Apache Parquet is the industry-leading standard for the formatting, storage and efficient processing of big data. Parquet Modular Encryption (PME) encrypts Parquet files module-by-module — the footer, page headers, column indexes, offset indexes, pages, etc. Thus, it not only enables granular control of the data based on access to per-column encryption keys, it also preserves all the benefits of efficient analytics on Parquet. This includes column projection and predicate push-down, where entire file parts can be skipped if the metadata indicates that the part has no matching values.
PME has reached some major milestones. Both Java and C++ implementations of Parquet with PME have been released, Apache Spark 3.2 release is using this Java implementation [3] after upgrading to Apache Parquet 1.12.1 [4] and the upcoming release 8.0.0 of Apache Arrow is going to enable its use in PyArrow [5]. In the CyberKit4SME project, when working on exposing PME in PyArrow, the interoperability between the Spark and PyArrow implementation was also verified.

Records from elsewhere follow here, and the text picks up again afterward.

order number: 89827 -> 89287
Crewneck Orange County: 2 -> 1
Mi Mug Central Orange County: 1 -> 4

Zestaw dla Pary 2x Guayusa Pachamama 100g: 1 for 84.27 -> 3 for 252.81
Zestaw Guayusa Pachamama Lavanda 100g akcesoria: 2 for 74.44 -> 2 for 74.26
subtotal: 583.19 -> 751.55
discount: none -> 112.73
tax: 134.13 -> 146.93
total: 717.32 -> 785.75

Parquet encryption in Cyberkit4SME use cases
Financial Use Case
An interesting financial use case that we encountered for PME is part of CyberKit4SME. Here, a small financial institute buys Foreign Exchange tick data that records every price change about once per second for every pair of currencies. The financial institute gives orders to traders to buy or sell currencies based on the analytics models that run on the ForEx data. Clearly, confidentiality is important since this detailed data has been paid for, but its integrity is important too since financial decisions are made based on the data. Any missing or erroneous data can affect the decision and possibly result in great financial losses. Moreover, storing the data should be cheap and easy for the SME partner. As a result, saving the data in encrypted Parquet files helps protect the privacy and integrity of the data. It is affordable because of the excellent compression of Apache Parquet, and the performance of analytics queries running on these parquet files is very good:
Transportation Use Case
Another interesting use case for PME is a smart transportation use case from CyberKit4SME, where data is collected from cars (e.g., positions, acceleration and velocity). This data is used to build and train machine-learning models using TensorFlow, which are then used in smart cars to make real-time decisions.

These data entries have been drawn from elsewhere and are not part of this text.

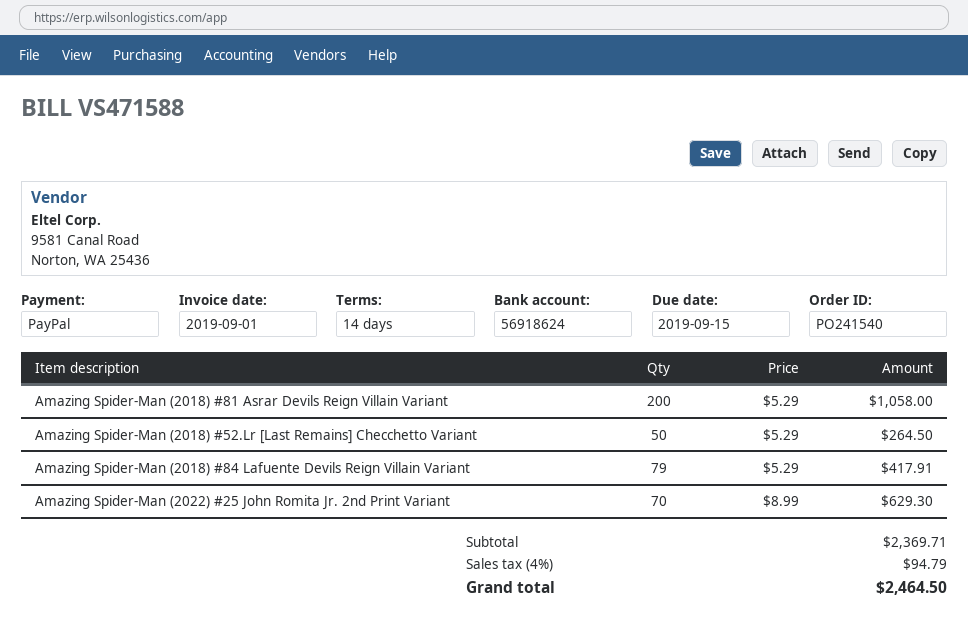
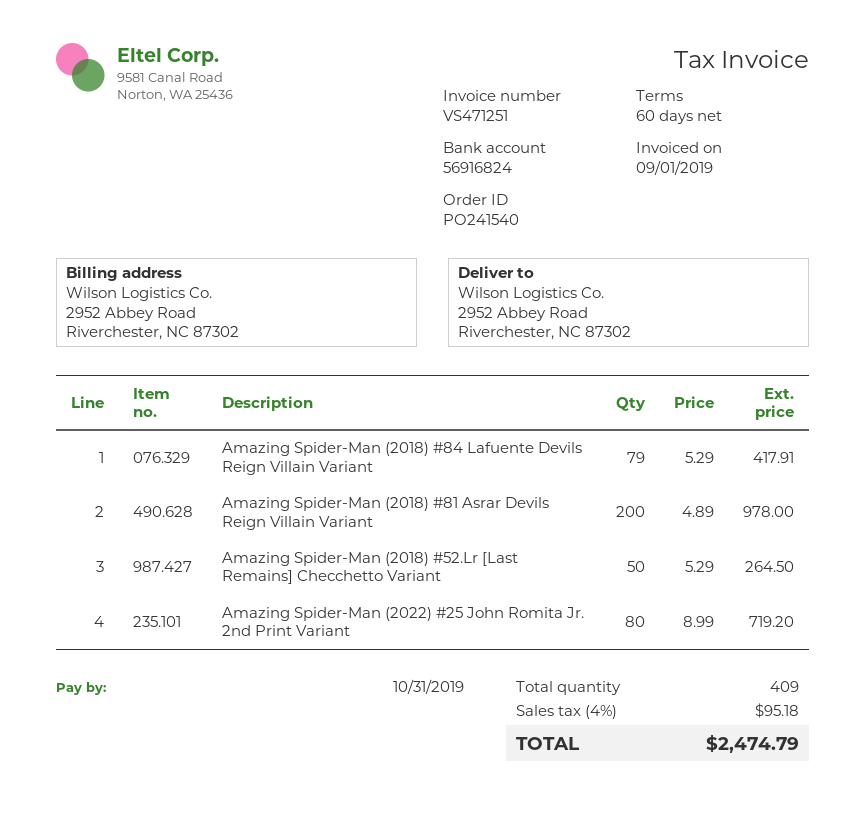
invoice number: VS471588 -> VS471251
payment terms: 14 days -> 60 days
due date: 2019-09-15 -> 2019-10-31
bank account: 56918624 -> 56916824
Amazing Spider-Man (2018) #81 Asrar Devils Reign Villain Variant: 200 x 5.29 = 1058.00 -> 200 x 4.89 = 978.00
Amazing Spider-Man (2022) #25 John Romita Jr. 2nd Print Variant: 70 x 8.99 = 629.30 -> 80 x 8.99 = 719.20
tax: 4% = 94.79 -> 4% = 95.18
total: 2464.50 -> 2474.79

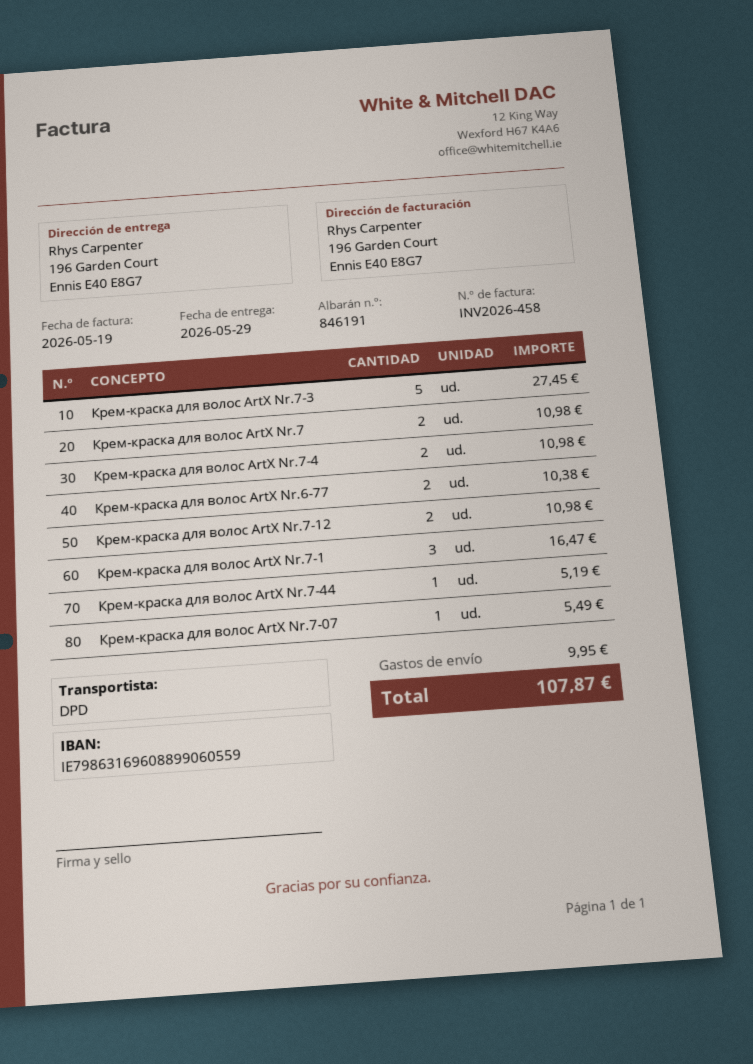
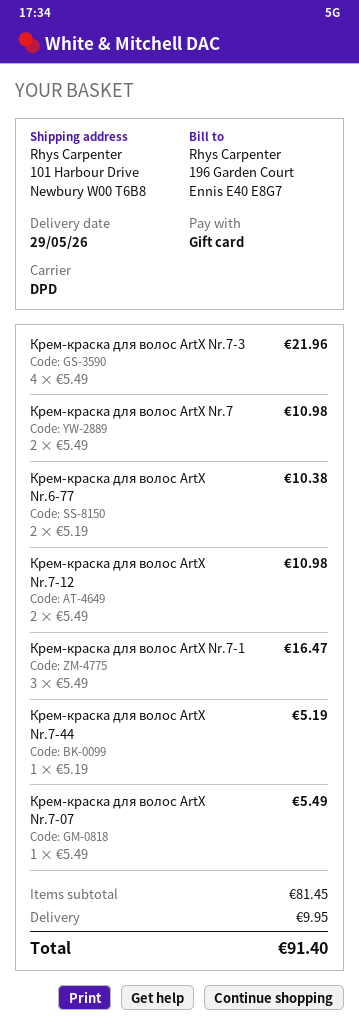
ship to: 196 Garden Court, Ennis E40 E8G7 -> 101 Harbour Drive, Newbury W00 T6B8
Крем-краска для волос ArtX Nr.7-3: 5 for 27.45 -> 4 for 21.96
Крем-краска для волос ArtX Nr.7-4: 2 for 10.98 -> none
total: 107.87 -> 91.40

The data collected from the cars contains sensitive information, so it must be stored in a way that is compact and encrypted. That said, various personas should be able to run Python scripts on this data to analyze it and to train models. PME allows you to store large amounts of data in a compact way encrypted with different encryption keys (e.g., according to sensitivity levels) and to give access to the encryption keys based on security clearance or some other enterprise policy. Access control is achieved by controlling access to the keys without creating multiple replicas of the table — the physical data files remain accessible to a large set of people, but they can only read data for which they have access to keys.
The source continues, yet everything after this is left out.